Here are the practical details: write me Care of General Delivery (“hold until called for”) at Hanover (address envelope to Nick, not me: that’s the way we’re handling the mail now). In that letter let me know definitely whether you can get away sometime after the middle of October for about a week or ten days. When I have your answer I’ll write you from Hanover just where, and when, and how, you’re to meet us—probably at East Clarendon, Vt. How does this sound? It won’t be so utterly thrilling as the Whites would have been, but it ought to be fun; we can have some talks and laughs and stories. You can imagine that we’ve got some stories by now!
Did I tell you that I had a letter from the far West? The unrealest thing I ever saw. It simply doesn’t exist.
N. wears well. I don’t know anybody else in the world (at least, of the male sex) whom I would want to be thrown together with so closely for so long through so many variegated adventures. We haven’t even scrapped at all, which is rather remarkable, considering how constantly and intimately we’ve been together since July. I’ve never had such an enjoyable and satisfactory relation with anyone. We’re going to chuck it, clean, when we feel like it, but now it promises to hold out ad infinitum, and it’s grand.
Don’t lose your head or get scared when you see N: the beard is now three months old. The effect is a combination of prophet, Russian, pirate, and genius. Howie reports that friend Casseres has a mustache now—one that “would do credit to a Polish street-sweeper.” I should like to see it.
How’s everything down your way? Sabra, radio, etc.? Did the Sperry brat arrive O.K.? My love to them. Had an awfully nice note from Miss Carney—but Christ! am I glad I’m not there.

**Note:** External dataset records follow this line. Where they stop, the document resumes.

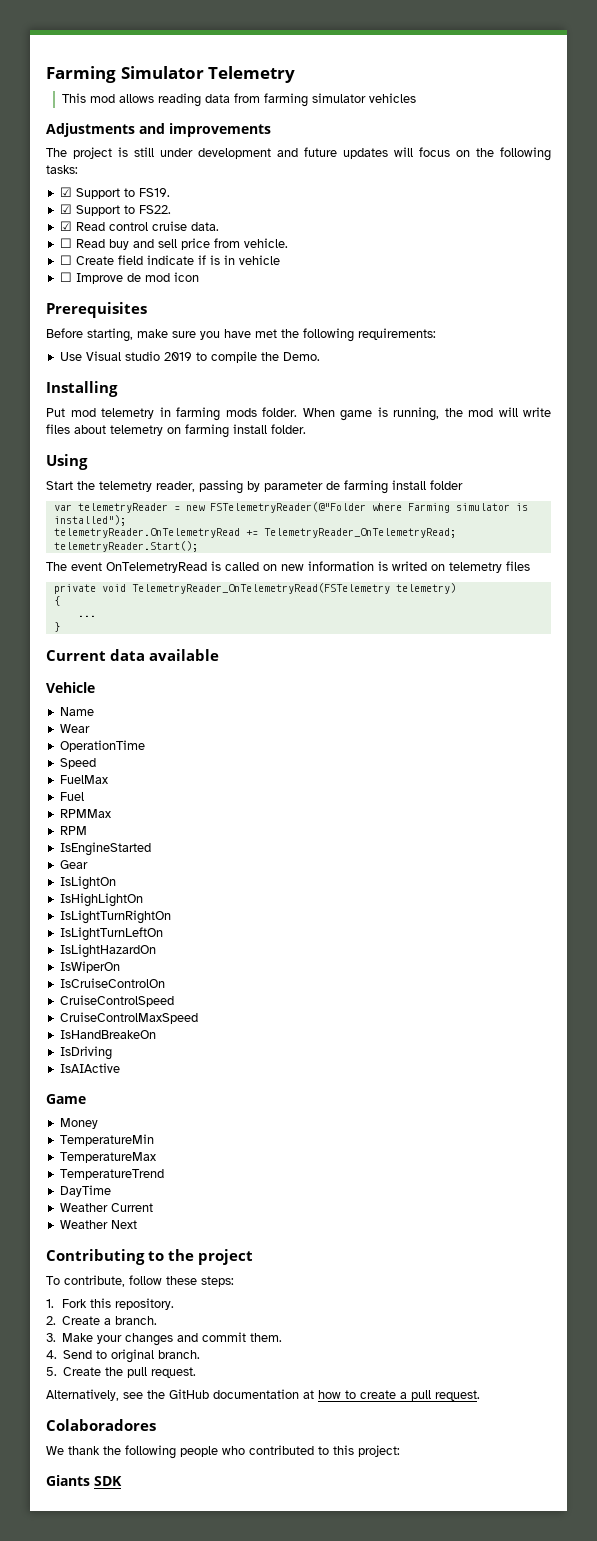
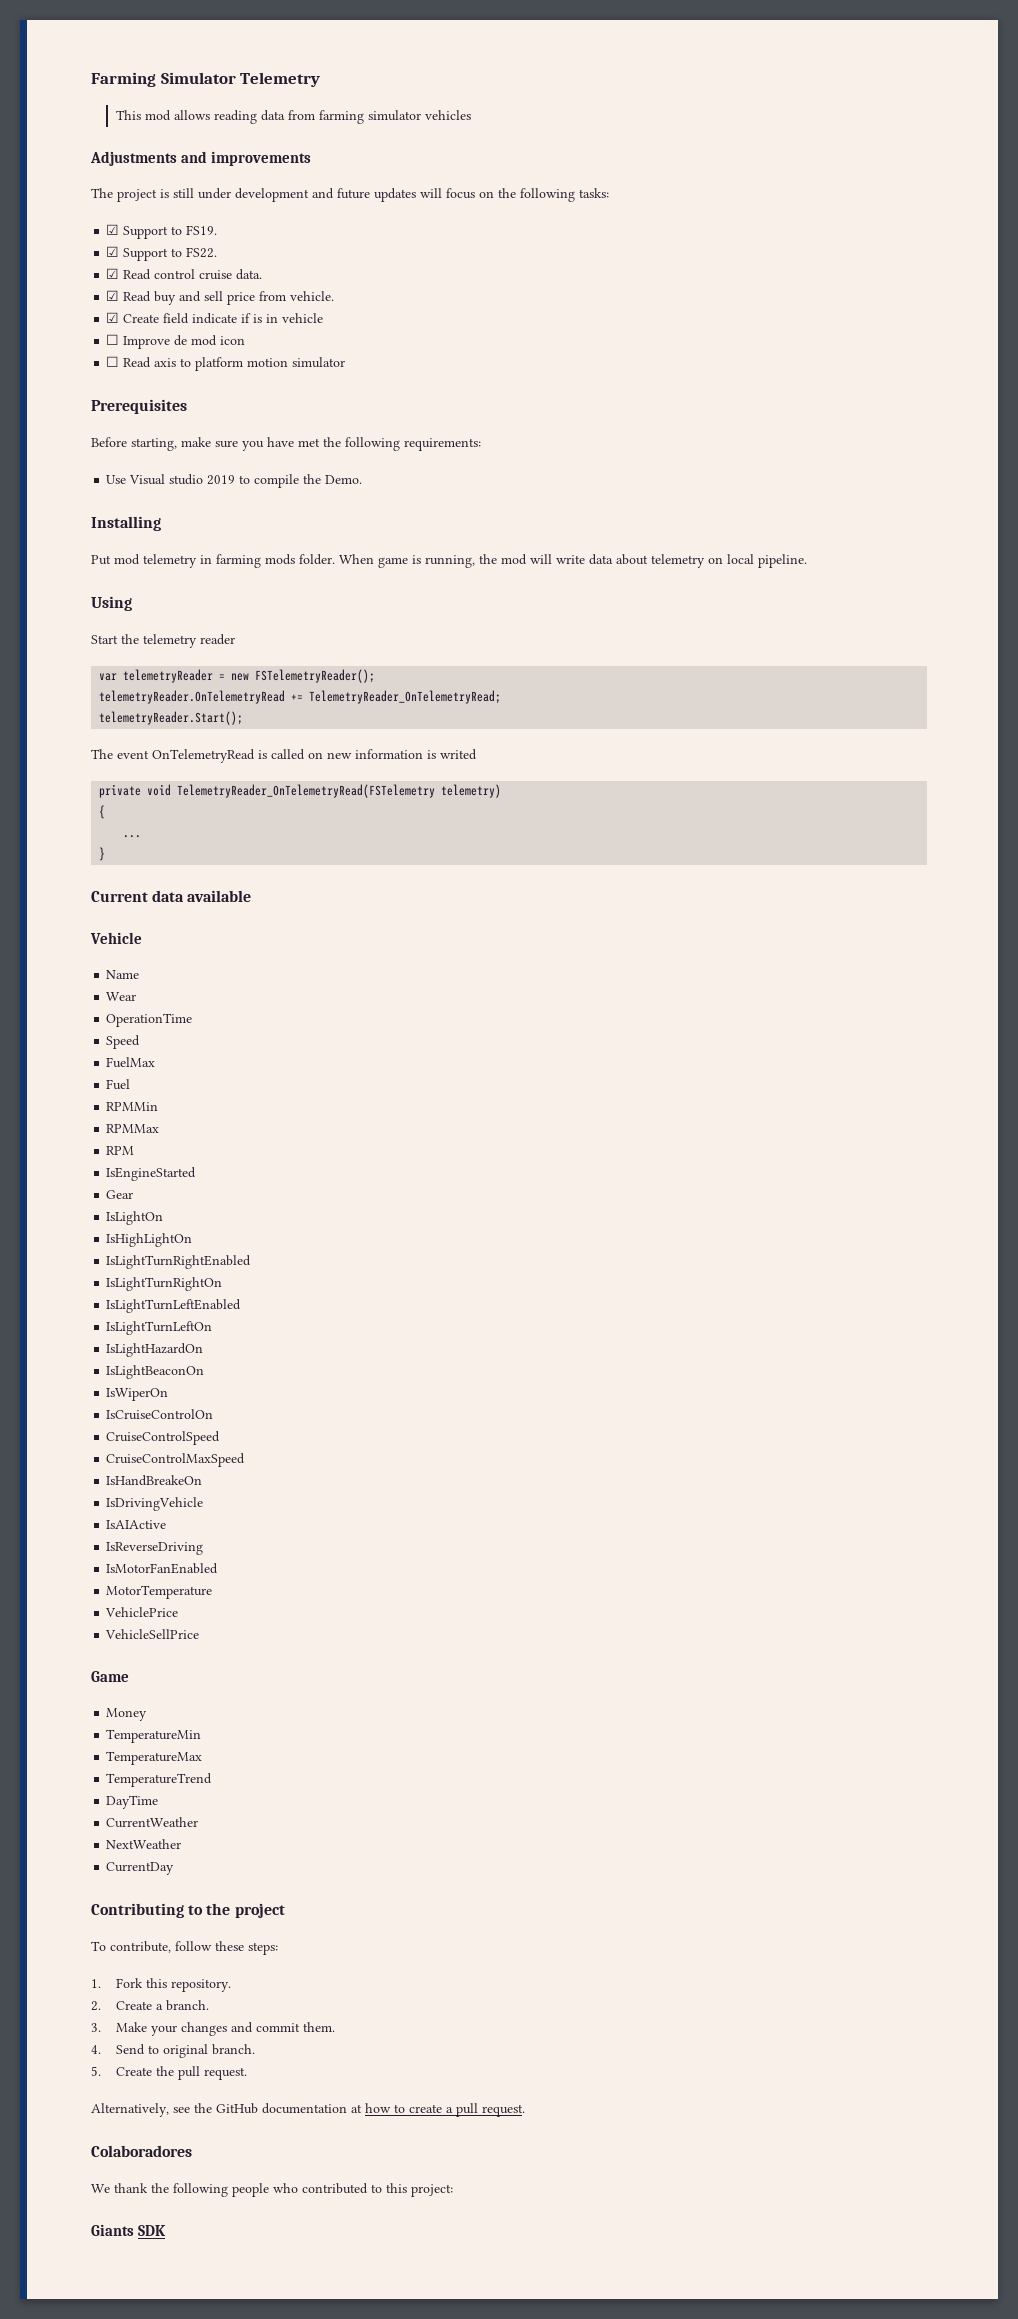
- ☐ Read buy and sell price from vehicle.
+ ☑ Read buy and sell price from vehicle.
- ☐ Create field indicate if is in vehicle
+ ☑ Create field indicate if is in vehicle
+ ☐ Read axis to platform motion simulator
- When game is running, the mod will write files about telemetry on farming install folder.
+ When game is running, the mod will write data about telemetry on local pipeline.
- Start the telemetry reader, passing by parameter de farming install folder
- var telemetryReader = new FSTelemetryReader(@"Folder where Farming simulator is installed");
+ Start the telemetry reader
+ var telemetryReader = new FSTelemetryReader();
- The event OnTelemetryRead is called on new information is writed on telemetry files
+ The event OnTelemetryRead is called on new information is writed
+ RPMMin
+ IsLightTurnRightEnabled
+ IsLightTurnLeftEnabled
+ IsLightBeaconOn
- IsDriving
+ IsDrivingVehicle
+ IsReverseDriving
+ IsMotorFanEnabled
+ MotorTemperature
+ VehiclePrice
+ VehicleSellPrice
- Weather Current
- Weather Next
+ CurrentWeather
+ NextWeather
+ CurrentDay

N. sends his best. We really hope a get-together can be worked out, though we thought it swell that you stuck to the job so heroically. More power to ye!
Love,
B.
Moosilauke Summit Camp
Dartmouth Outing Club
October 4, 1932
Dearest ADR:
I have so much catching up to do that I’m not even going to try! Someday, though, I’ll tell you the things that have been happening— the curious, joyous upheavals my life has undergone, and the gipsylike ways I’ve been living, and so on.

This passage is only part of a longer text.